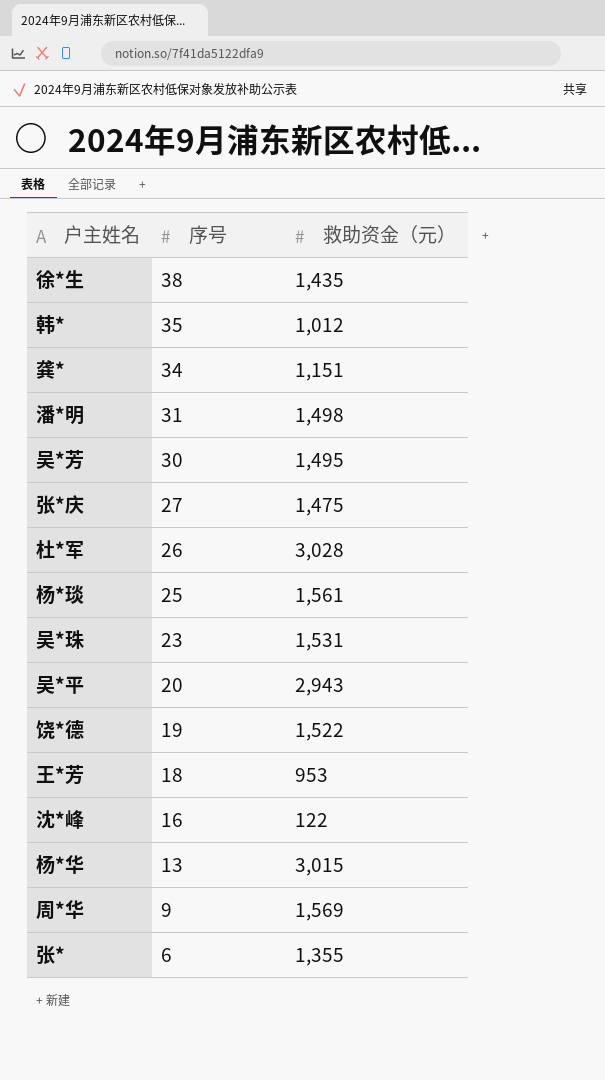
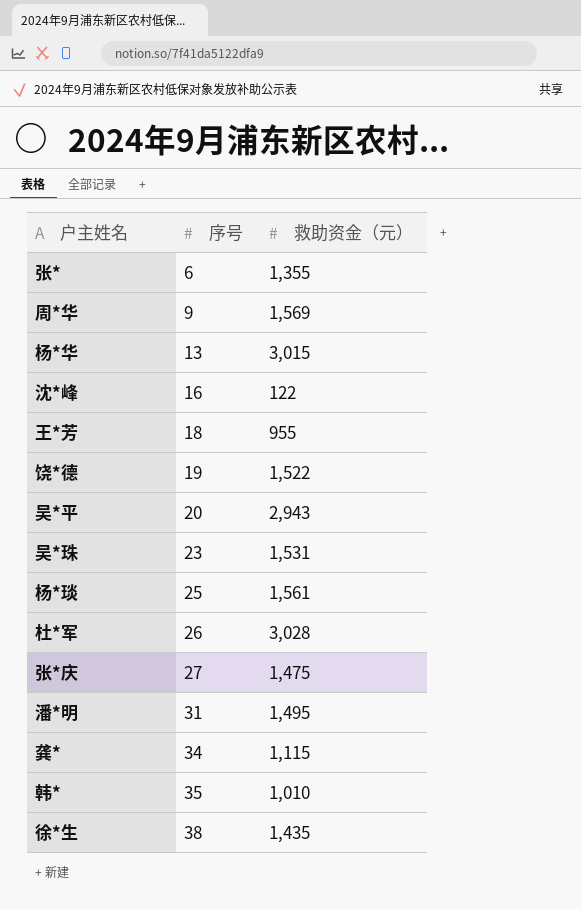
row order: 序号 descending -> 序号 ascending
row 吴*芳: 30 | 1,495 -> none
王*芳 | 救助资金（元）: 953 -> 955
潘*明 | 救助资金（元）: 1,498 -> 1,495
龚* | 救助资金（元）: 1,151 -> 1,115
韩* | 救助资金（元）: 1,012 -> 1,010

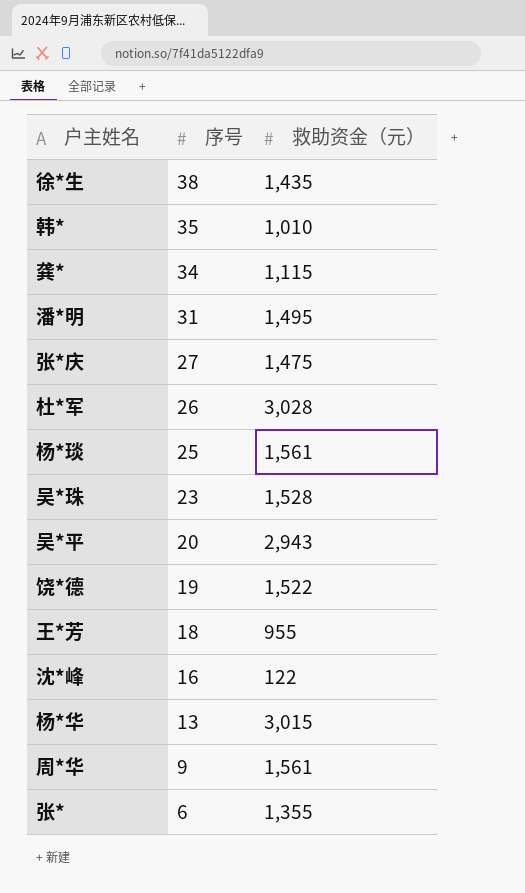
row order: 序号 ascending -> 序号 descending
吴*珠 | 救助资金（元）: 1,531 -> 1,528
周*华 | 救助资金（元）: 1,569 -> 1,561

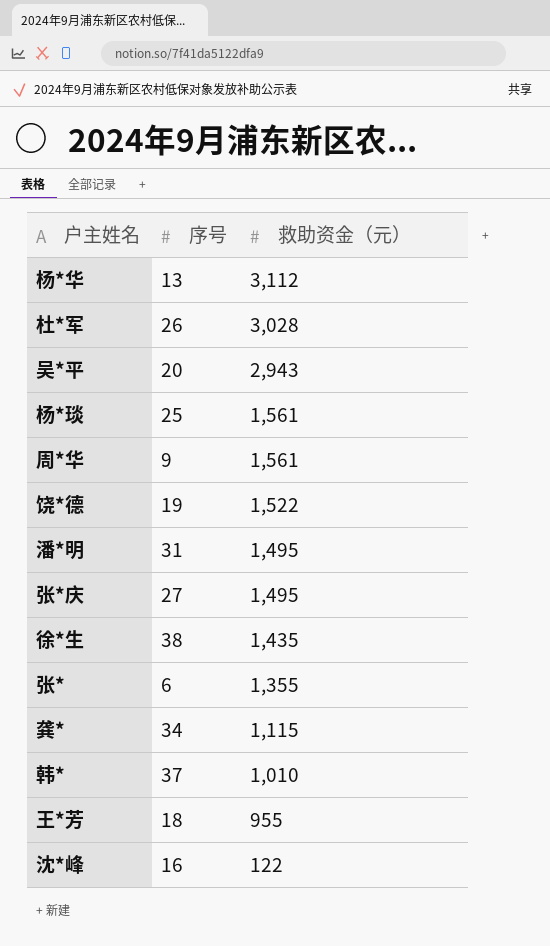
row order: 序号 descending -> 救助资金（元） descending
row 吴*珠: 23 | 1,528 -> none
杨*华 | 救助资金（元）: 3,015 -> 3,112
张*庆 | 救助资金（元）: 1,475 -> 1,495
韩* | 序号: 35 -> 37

++++++++

:: To do ::
Write out everything in the data word for word. Omit each picture.

:: Your solution ::
row order: 序号 descending -> 序号 ascending
row 吴*芳: 30 | 1,495 -> none
王*芳 | 救助资金（元）: 953 -> 955
潘*明 | 救助资金（元）: 1,498 -> 1,495
龚* | 救助资金（元）: 1,151 -> 1,115
韩* | 救助资金（元）: 1,012 -> 1,010

row order: 序号 ascending -> 序号 descending
吴*珠 | 救助资金（元）: 1,531 -> 1,528
周*华 | 救助资金（元）: 1,569 -> 1,561

row order: 序号 descending -> 救助资金（元） descending
row 吴*珠: 23 | 1,528 -> none
杨*华 | 救助资金（元）: 3,015 -> 3,112
张*庆 | 救助资金（元）: 1,475 -> 1,495
韩* | 序号: 35 -> 37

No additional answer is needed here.